▸ Instructions to follow:
Note how many lines in the material have "Python", and give only that figure.

▸ Records shown:
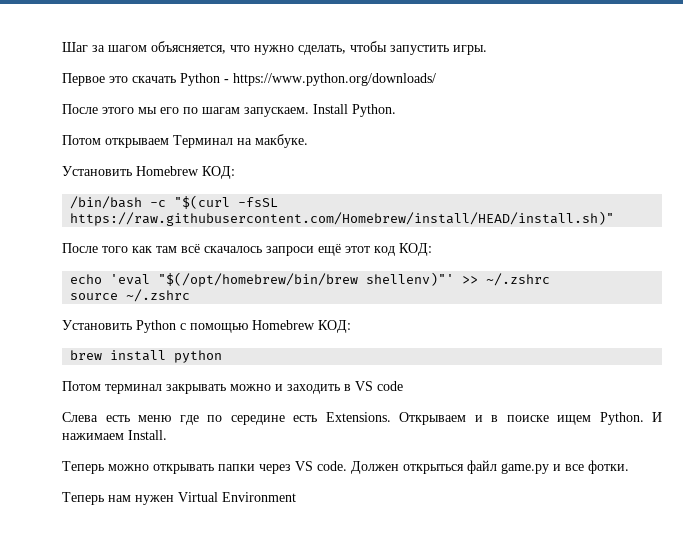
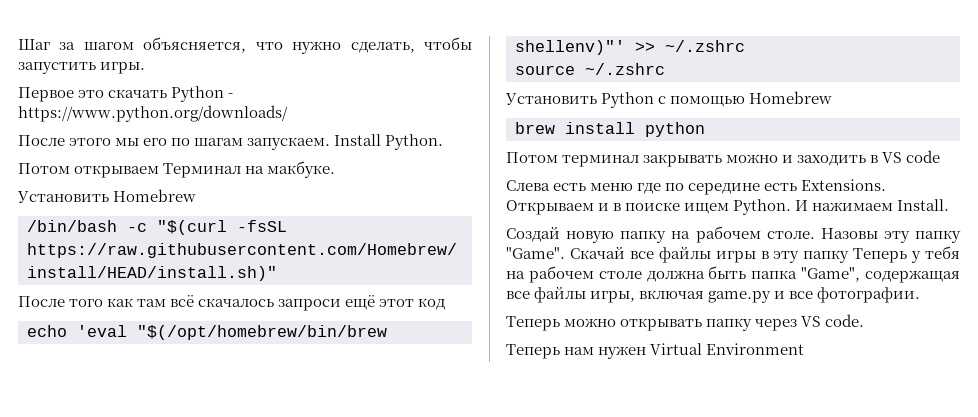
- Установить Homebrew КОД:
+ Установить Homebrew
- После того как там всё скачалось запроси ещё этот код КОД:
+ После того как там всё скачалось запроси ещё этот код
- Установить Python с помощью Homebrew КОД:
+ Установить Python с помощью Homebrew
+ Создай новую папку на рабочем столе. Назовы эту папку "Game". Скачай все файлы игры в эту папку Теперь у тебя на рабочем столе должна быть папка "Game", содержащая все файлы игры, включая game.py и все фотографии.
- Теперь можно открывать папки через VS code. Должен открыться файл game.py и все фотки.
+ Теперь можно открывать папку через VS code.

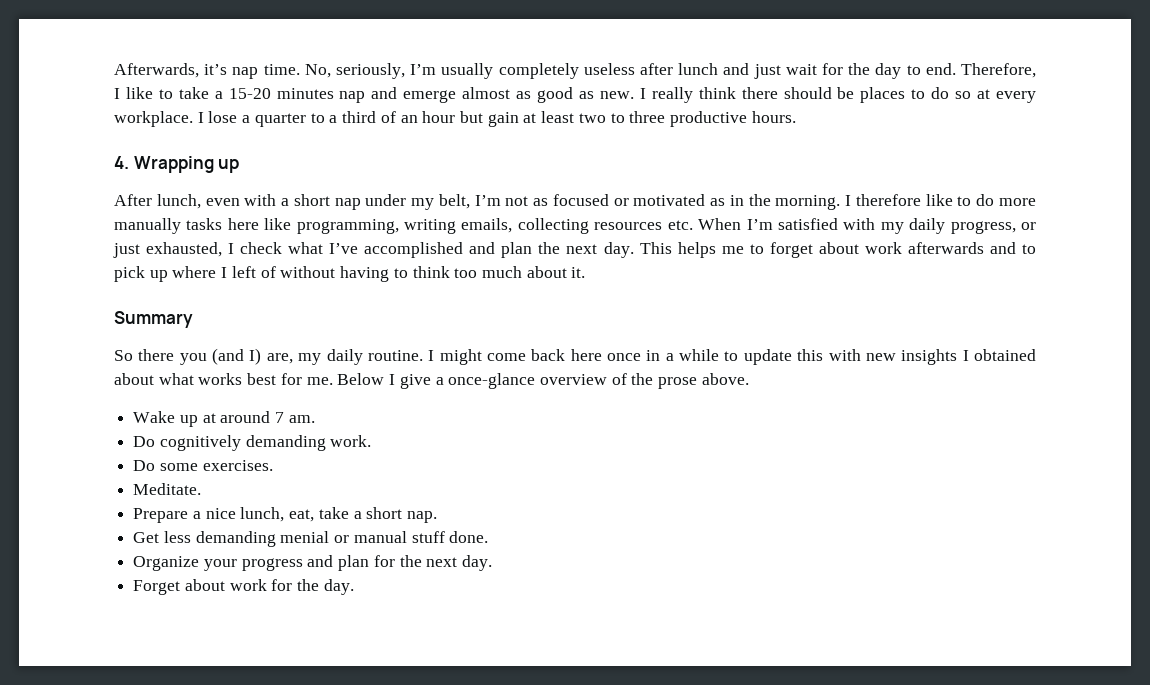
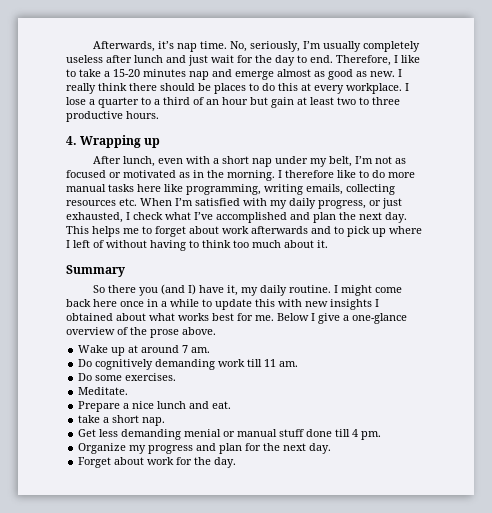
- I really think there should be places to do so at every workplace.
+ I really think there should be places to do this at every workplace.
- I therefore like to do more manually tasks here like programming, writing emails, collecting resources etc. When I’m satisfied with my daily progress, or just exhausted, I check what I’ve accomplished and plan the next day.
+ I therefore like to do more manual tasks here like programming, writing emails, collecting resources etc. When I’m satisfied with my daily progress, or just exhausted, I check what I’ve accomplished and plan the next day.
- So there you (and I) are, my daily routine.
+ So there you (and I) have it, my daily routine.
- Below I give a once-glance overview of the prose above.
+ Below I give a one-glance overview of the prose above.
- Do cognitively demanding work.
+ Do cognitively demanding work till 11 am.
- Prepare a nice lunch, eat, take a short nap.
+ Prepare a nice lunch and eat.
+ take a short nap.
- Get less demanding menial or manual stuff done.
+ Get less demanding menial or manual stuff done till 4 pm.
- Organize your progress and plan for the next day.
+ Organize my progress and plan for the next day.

▸ Exercise solution:
2